***** Listed records *****
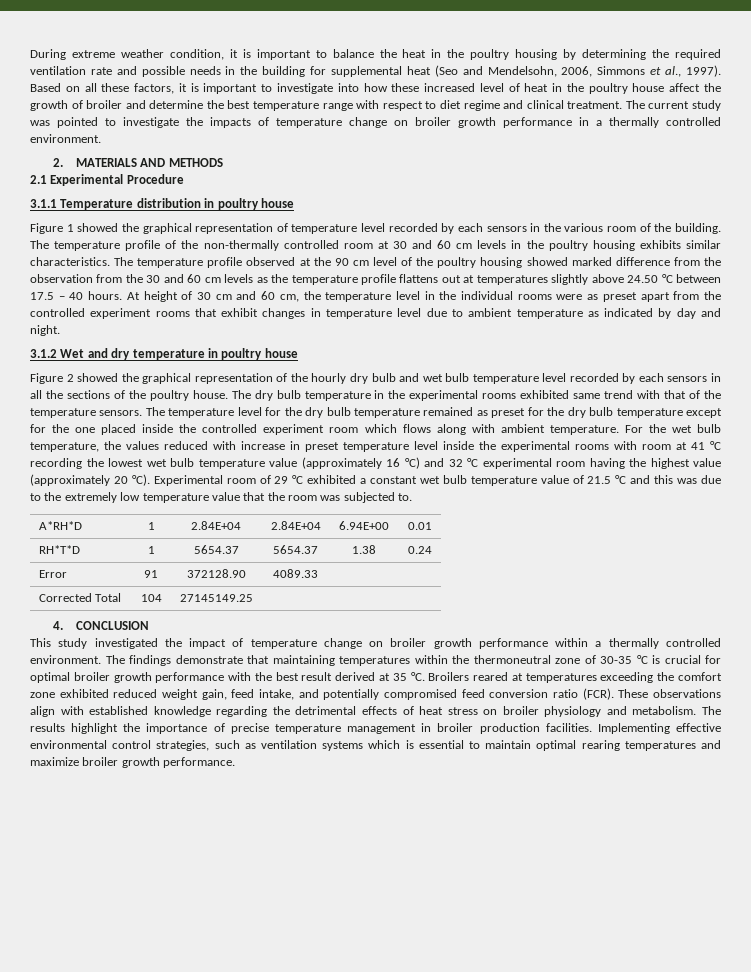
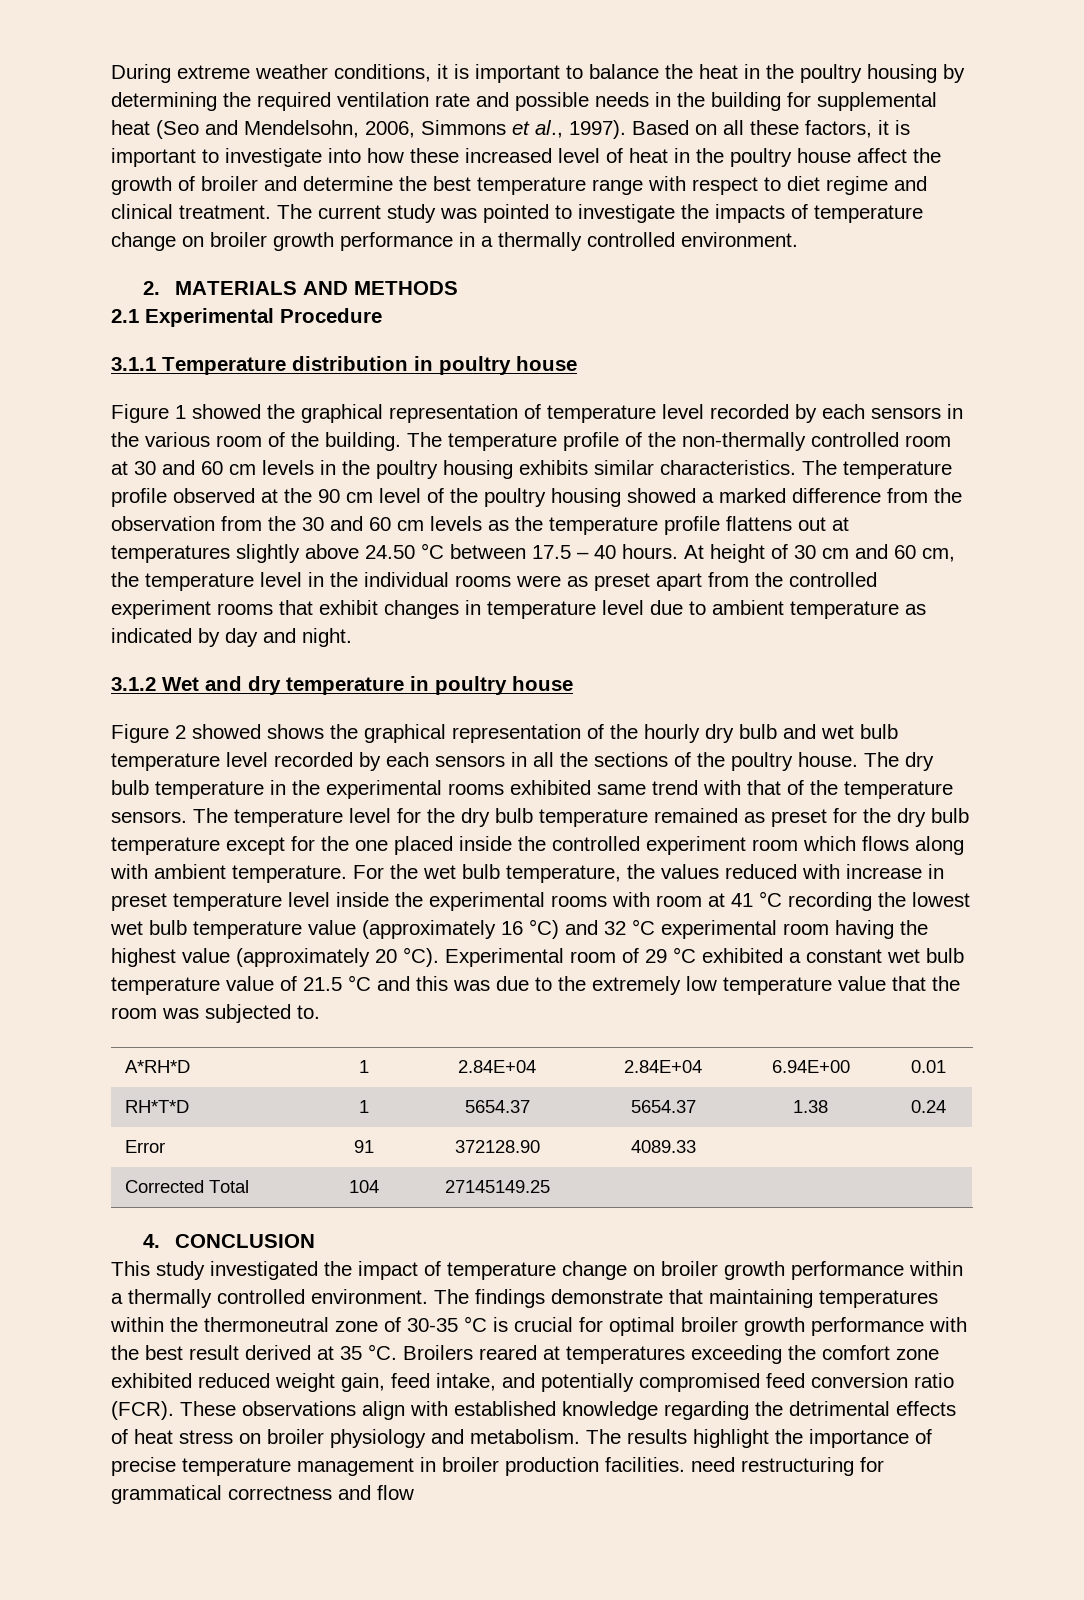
- During extreme weather condition, it is important to balance the heat in the poultry housing by determining the required ventilation rate and possible needs in the building for supplemental heat (Seo and Mendelsohn, 2006, Simmons et al., 1997).
+ During extreme weather conditions, it is important to balance the heat in the poultry housing by determining the required ventilation rate and possible needs in the building for supplemental heat (Seo and Mendelsohn, 2006, Simmons et al., 1997).
- The temperature profile observed at the 90 cm level of the poultry housing showed marked difference from the observation from the 30 and 60 cm levels as the temperature profile flattens out at temperatures slightly above 24.50 °C between 17.5 – 40 hours.
+ The temperature profile observed at the 90 cm level of the poultry housing showed a marked difference from the observation from the 30 and 60 cm levels as the temperature profile flattens out at temperatures slightly above 24.50 °C between 17.5 – 40 hours.
- Figure 2 showed the graphical representation of the hourly dry bulb and wet bulb temperature level recorded by each sensors in all the sections of the poultry house.
+ Figure 2 showed shows the graphical representation of the hourly dry bulb and wet bulb temperature level recorded by each sensors in all the sections of the poultry house.
- The results highlight the importance of precise temperature management in broiler production facilities. Implementing effective environmental control strategies, such as ventilation systems which is essential to maintain optimal rearing temperatures and maximize broiler growth performance.
+ The results highlight the importance of precise temperature management in broiler production facilities. need restructuring for grammatical correctness and flow

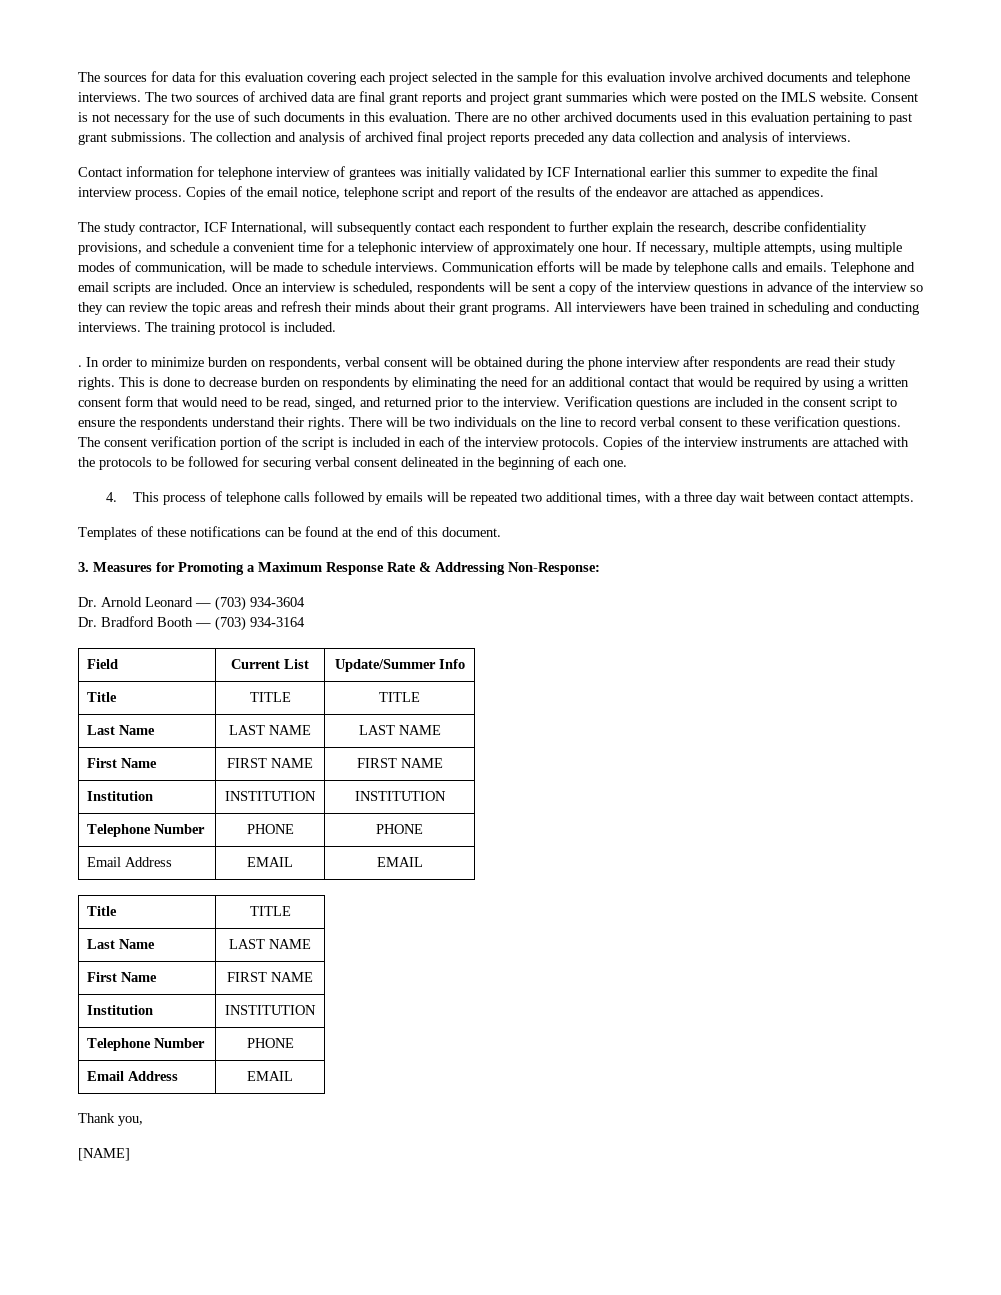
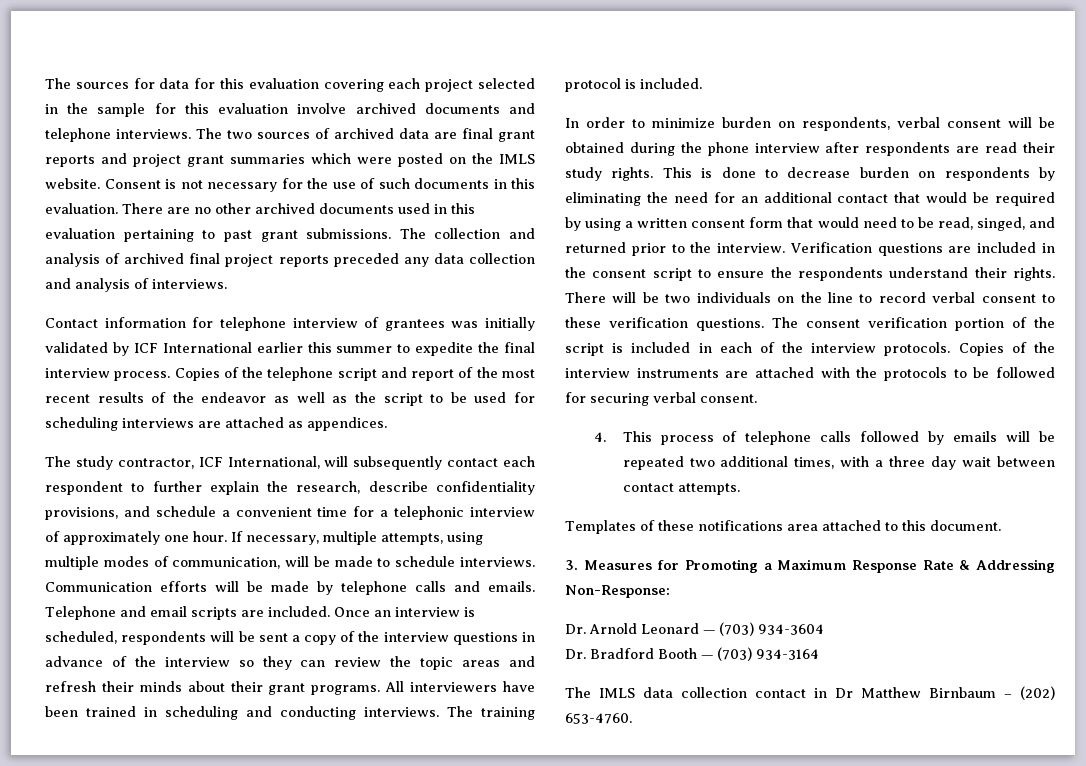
- Copies of the email notice, telephone script and report of the results of the endeavor are attached as appendices.
+ Copies of the telephone script and report of the most recent results of the endeavor as well as the script to be used for scheduling interviews are attached as appendices.
- .
- Copies of the interview instruments are attached with the protocols to be followed for securing verbal consent delineated in the beginning of each one.
+ Copies of the interview instruments are attached with the protocols to be followed for securing verbal consent.
- Templates of these notifications can be found at the end of this document.
+ Templates of these notifications area attached to this document.
- Field | Current List | Update/Summer Info
- Title | TITLE | TITLE
- Last Name | LAST NAME | LAST NAME
- First Name | FIRST NAME | FIRST NAME
- Institution | INSTITUTION | INSTITUTION
- Telephone Number | PHONE | PHONE
- Email Address | EMAIL | EMAIL
- Title | TITLE
- Last Name | LAST NAME
- First Name | FIRST NAME
- Institution | INSTITUTION
- Telephone Number | PHONE
- Email Address | EMAIL
- Thank you,
- [NAME]
+ The IMLS data collection contact in Dr Matthew Birnbaum – (202) 653-4760.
*****
What to do
What are the lines above from the one with "correctness and flow" to the one with "- Copies of the interview", both included? Reproduce them exactly, without pictures.

Response area
+ The results highlight the importance of precise temperature management in broiler production facilities. need restructuring for grammatical correctness and flow

- Copies of the email notice, telephone script and report of the results of the endeavor are attached as appendices.
+ Copies of the telephone script and report of the most recent results of the endeavor as well as the script to be used for scheduling interviews are attached as appendices.
- .
- Copies of the interview instruments are attached with the protocols to be followed for securing verbal consent delineated in the beginning of each one.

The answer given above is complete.